Старик не отвечал жене, переступал с ноги на ногу и тихо не то напевал, не то бормотал:

Мне б только речку переплыть, А там я знал бы, как мне жить .,

Поезд тронулся. Старушка тихо заплакала.

- Опоздал Дима, - всхлипывала она.

- Замолчи! - крикнул Данила. - Не опоздал он, провожать нас постеснялся.

Часами они стояли в коридоре и смотрели в окно. Он объяснял ей:

- Депо. Видишь? Электродепо... Стадо пасется. Видишь? Картошка. Всю жизнь путевые обходчики картошку сажают возле своих хат.

Старушка молча кивала.

- Лес. Совсем как наш, видишь?

- Так это же и есть наш, видишь?

- Дура ты, - грустно и беззлобно заключил он. - И там не наш, и это не наш...

И опять она тихо плакала, а он упрямо напевал:

Мне б только речку переплыть, А там я знал бы, как мне жить.., Казалось, вот на глазах разыгрывается какая-то трагедия. Хотелось поговорить с ними, но все не получалось. Правда, в Бресте мы вместе ездили смотреть крепость, но вопросы задавали они, а о себе так ничего и не рассказали.

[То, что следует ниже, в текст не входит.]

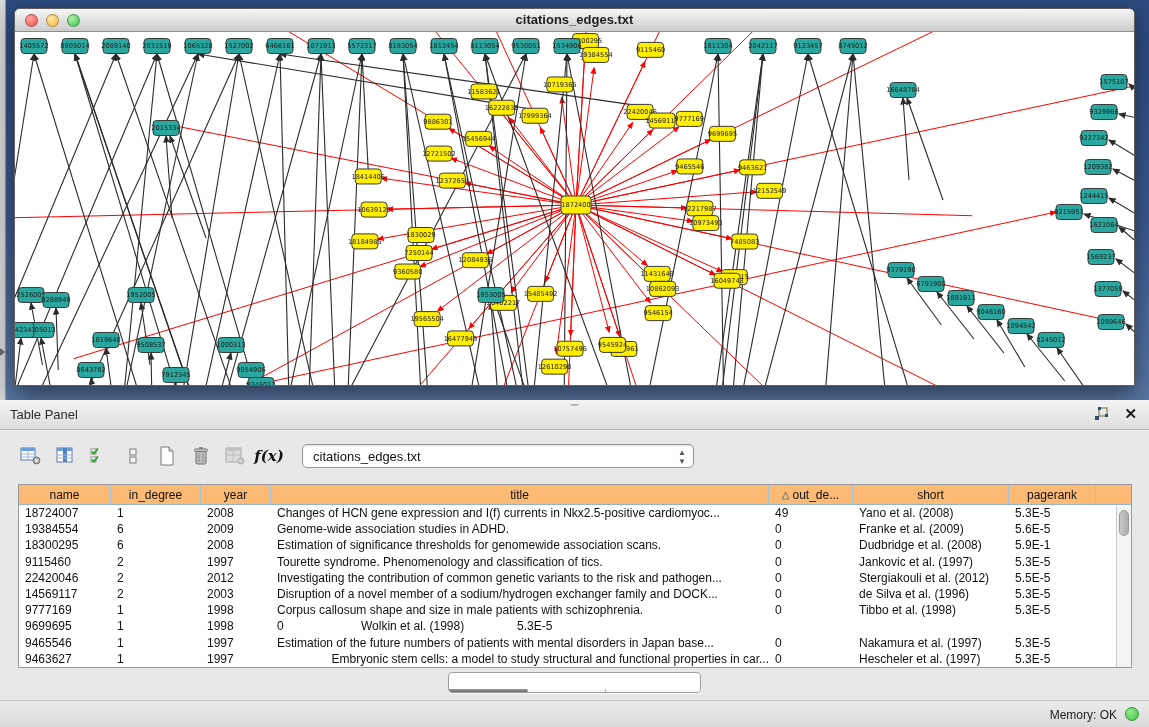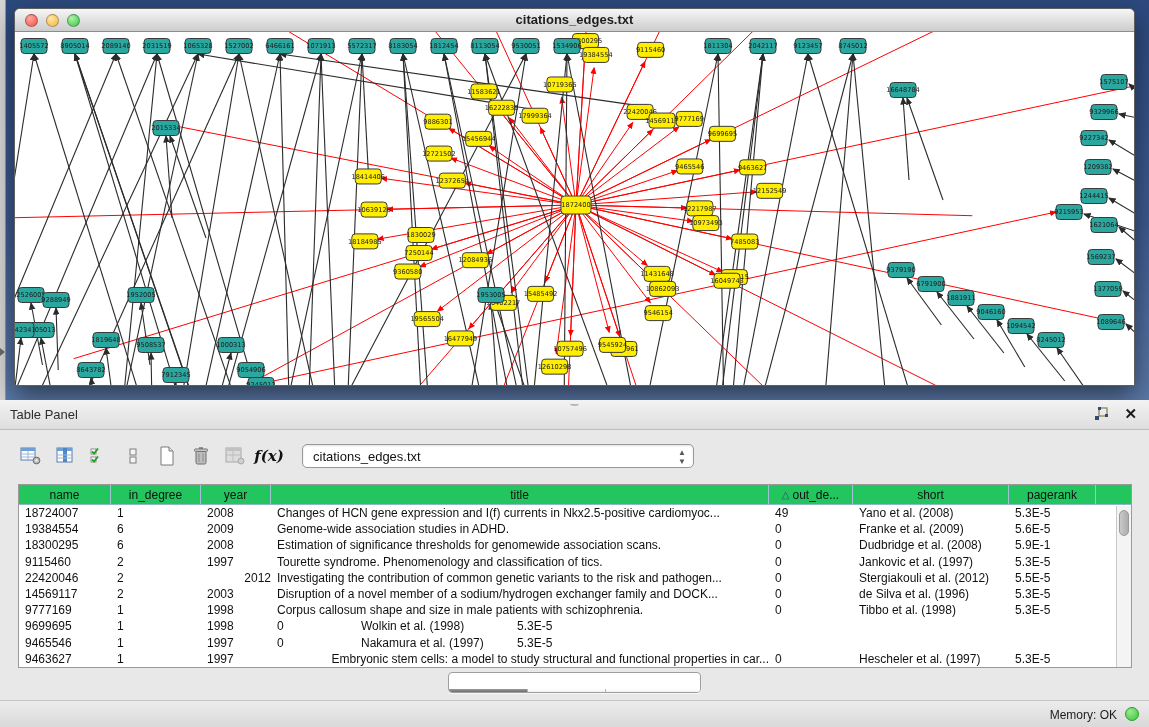"name" .thead { background: #22c55e -> #fdba74 }
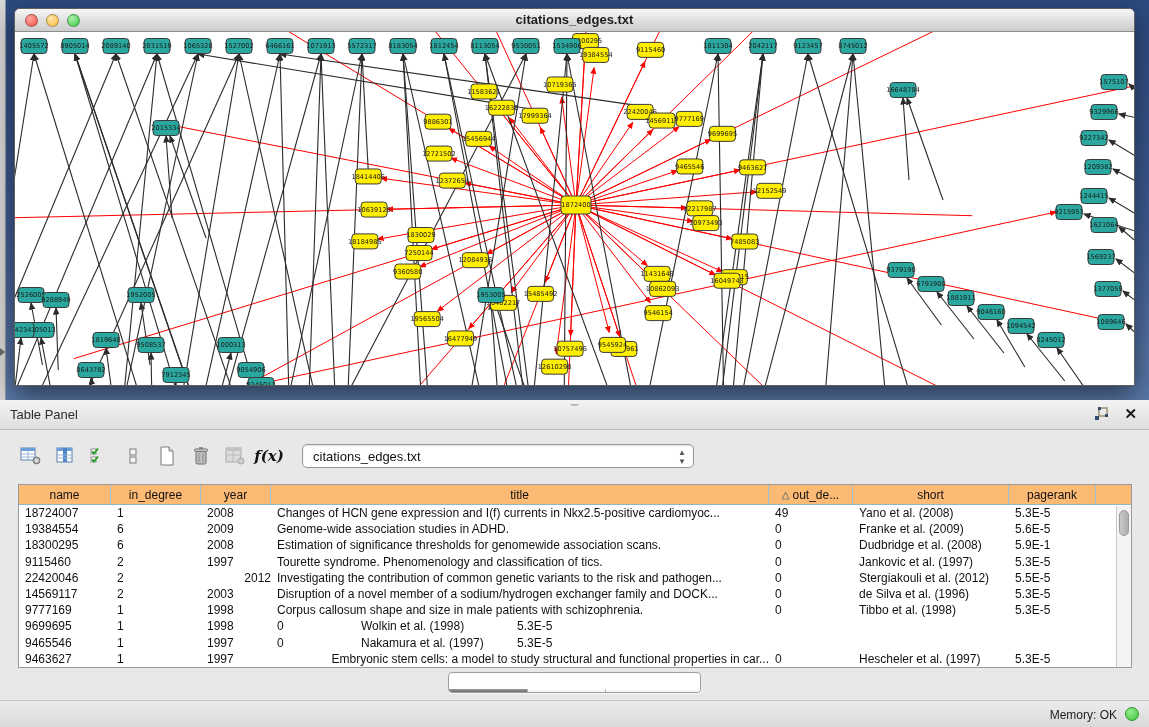"2012" div.td { text-align: right -> none }
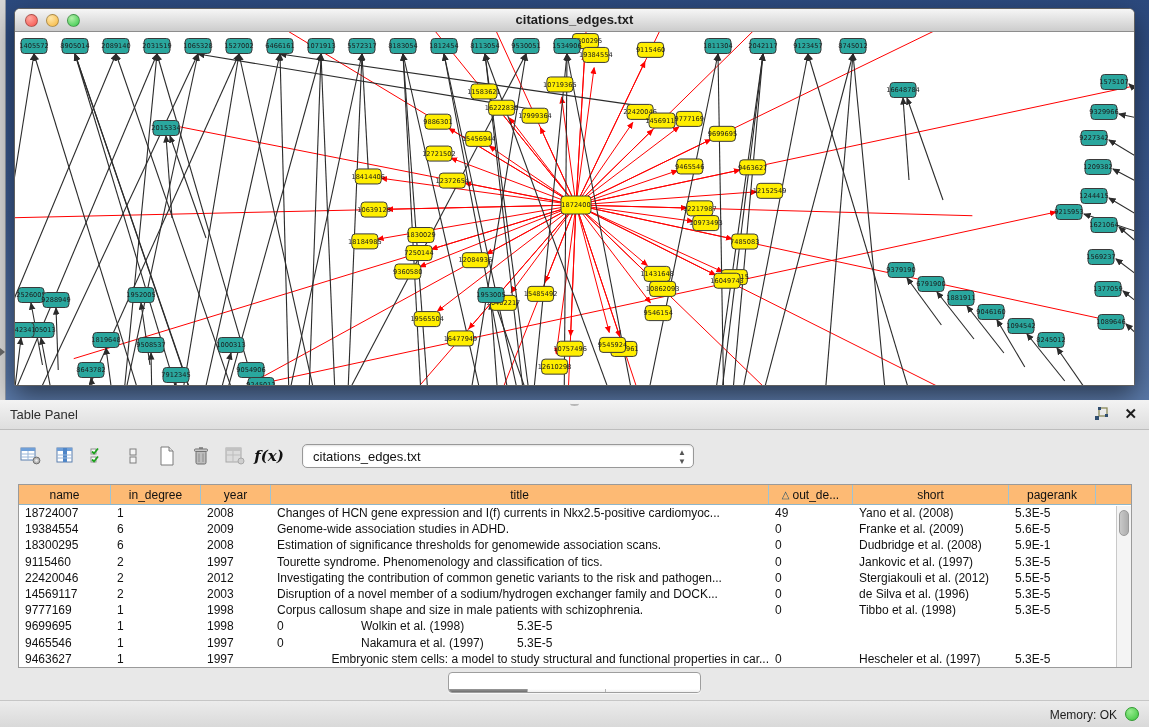"Estimation of the future numbers" div.td { html: none -> <div>Estimation of the future numbers of patients with mental disorders in Japan base...</div> }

После Берлина, когда наш вагон опустел, Данила пригласил меня в купе.

- Вот, - показал он на фигурную бутылку. - Для проводов сохранил, думал, Дмитрий, племянник мой, подойдет. А он вот... - и Данила развел руками. - Может, не побрезгуете...

Не много рассказал о себе Данила и за стаканом вина. Был он когда-то помощником мастера подсобного цеха Луганского трубного завода и вел практику слесарного дела в заводском училище. А потом война забросила на чужбину. Долго скитались по странам, пока не осели под Парижем, основав собственное дело.

Так и живут.

Поезд приближался к Кельну, где мне предстояло сходить, и я начал прощаться.

Данила сказал:

- Будете в наших краях, заходите. Это всего двадцать километров от Парижа.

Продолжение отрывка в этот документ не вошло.